→ **EXTRACTED MATERIAL**
━━━━━━━━━━━━━━━━━━━━━━━━━━━━━━

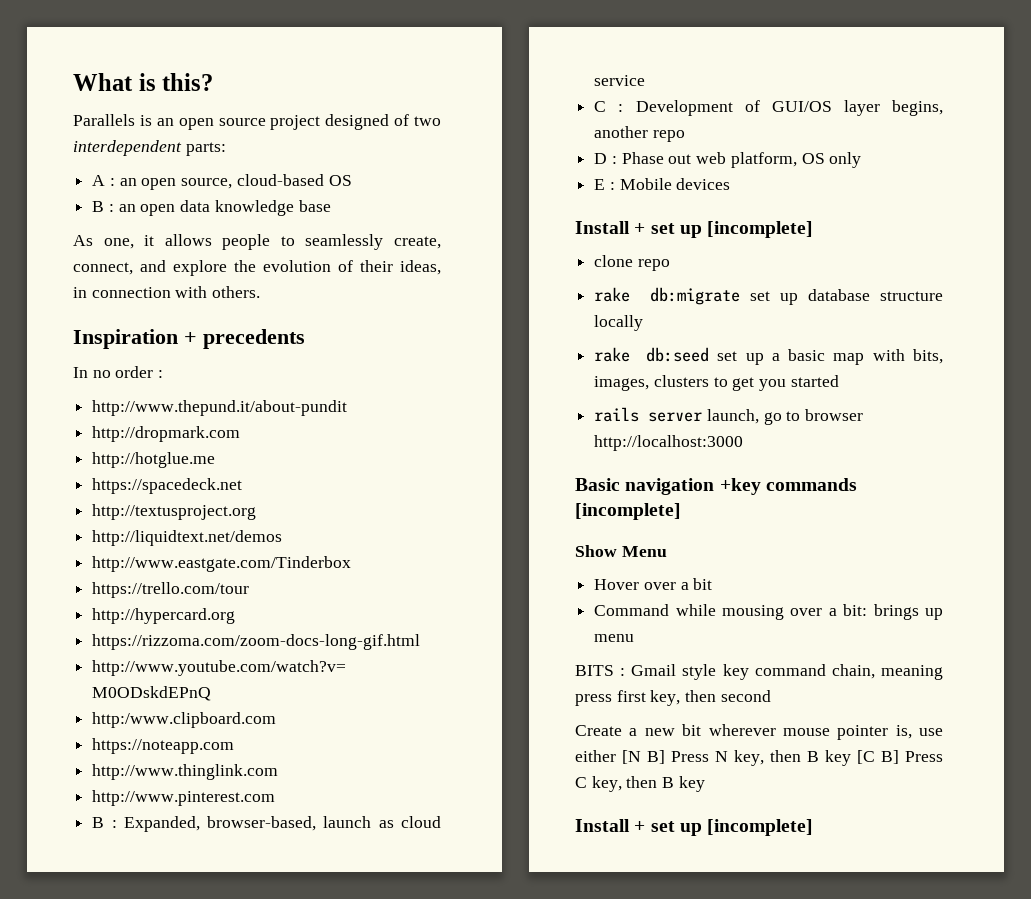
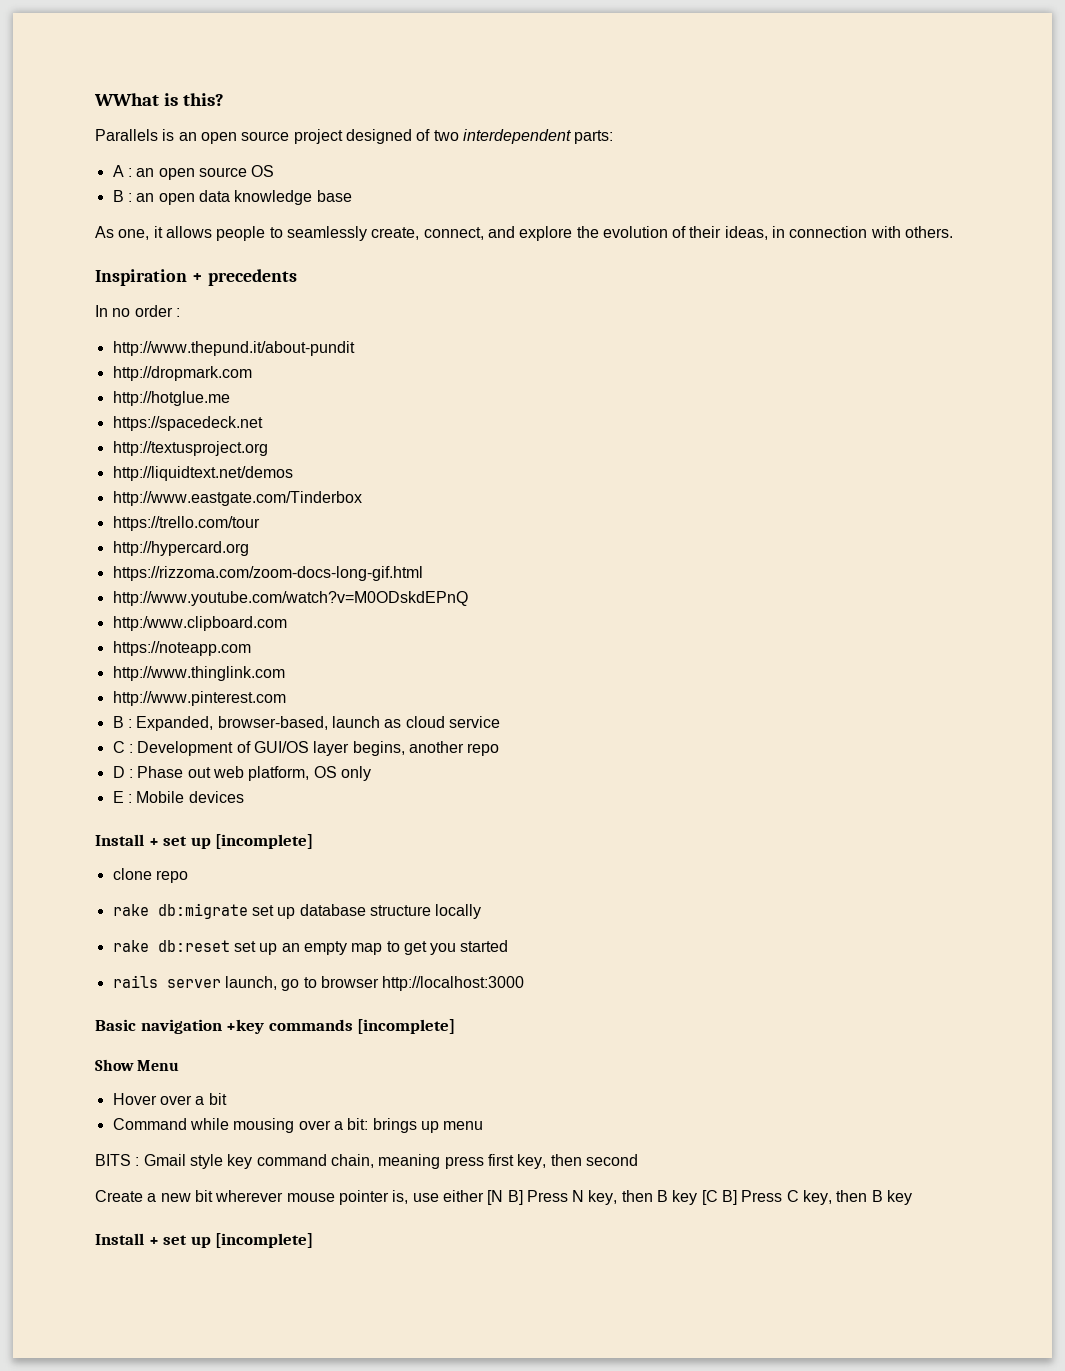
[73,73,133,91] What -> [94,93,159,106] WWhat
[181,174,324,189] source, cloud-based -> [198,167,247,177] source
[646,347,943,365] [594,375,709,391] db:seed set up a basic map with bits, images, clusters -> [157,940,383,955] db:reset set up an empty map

━━━━━━━━━━━━━━━━━━━━━━━━━━━━━━

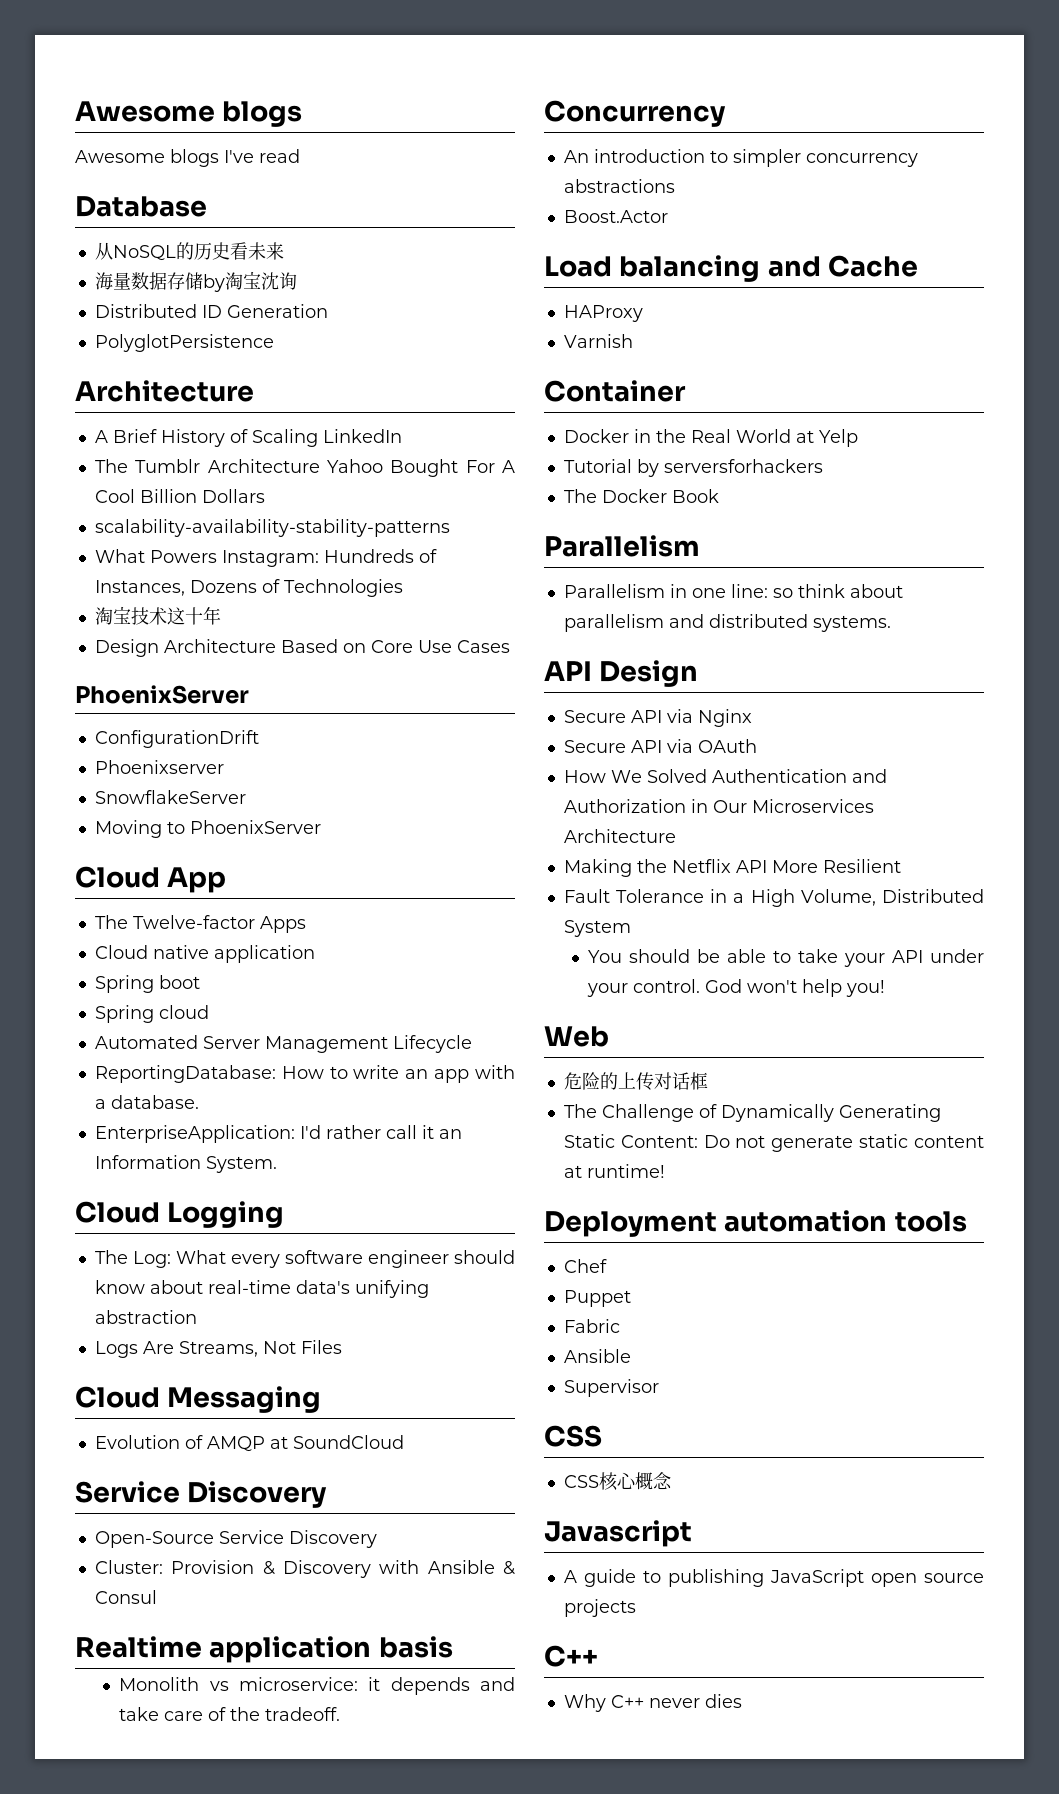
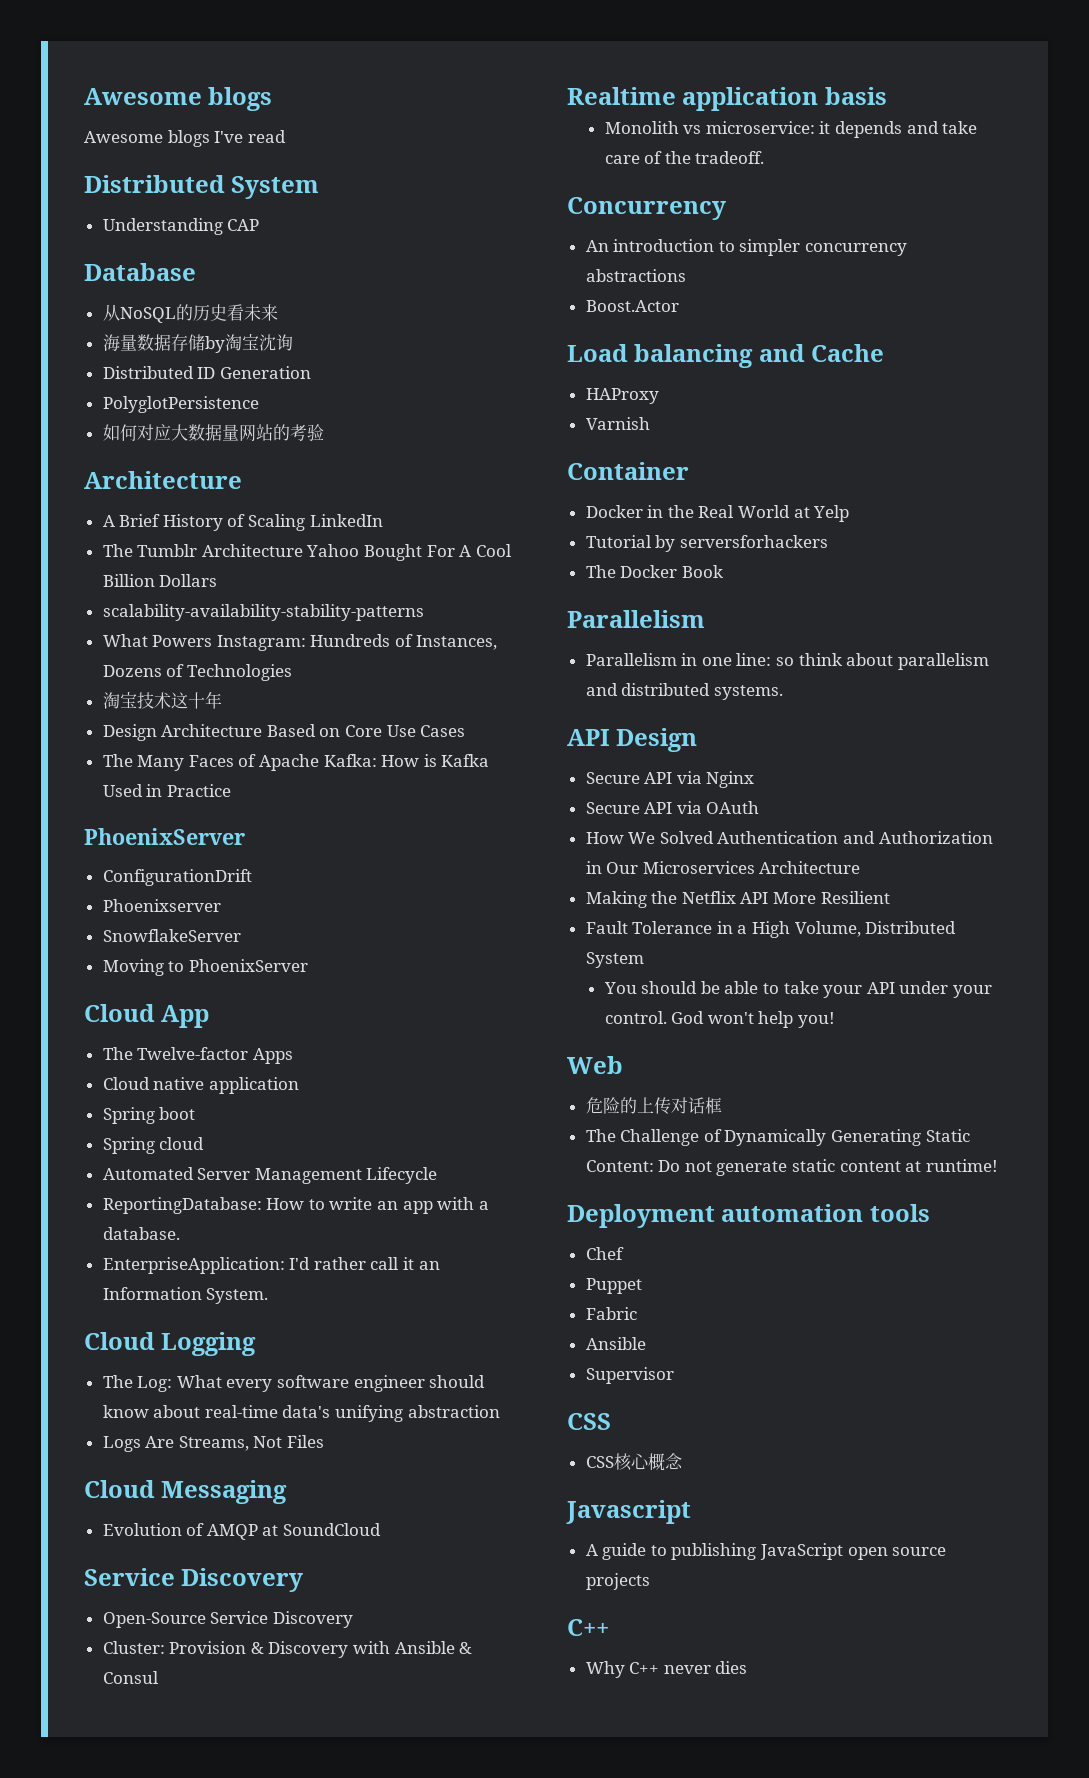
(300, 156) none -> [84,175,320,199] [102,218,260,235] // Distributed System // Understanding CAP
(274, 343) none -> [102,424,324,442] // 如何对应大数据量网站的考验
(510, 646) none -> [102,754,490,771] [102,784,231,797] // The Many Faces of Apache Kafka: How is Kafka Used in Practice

━━━━━━━━━━━━━━━━━━━━━━━━━━━━━━

→ **INSTRUCTIONS FOR THE TASK**
Repeat, exactly as they stand above, the lines from the line with "(300, 156) none" to the line with "(510, 646) none", both lines included.

→ **ANSWER TO THIS TASK**
(300, 156) none -> [84,175,320,199] [102,218,260,235] // Distributed System // Understanding CAP
(274, 343) none -> [102,424,324,442] // 如何对应大数据量网站的考验
(510, 646) none -> [102,754,490,771] [102,784,231,797] // The Many Faces of Apache Kafka: How is Kafka Used in Practice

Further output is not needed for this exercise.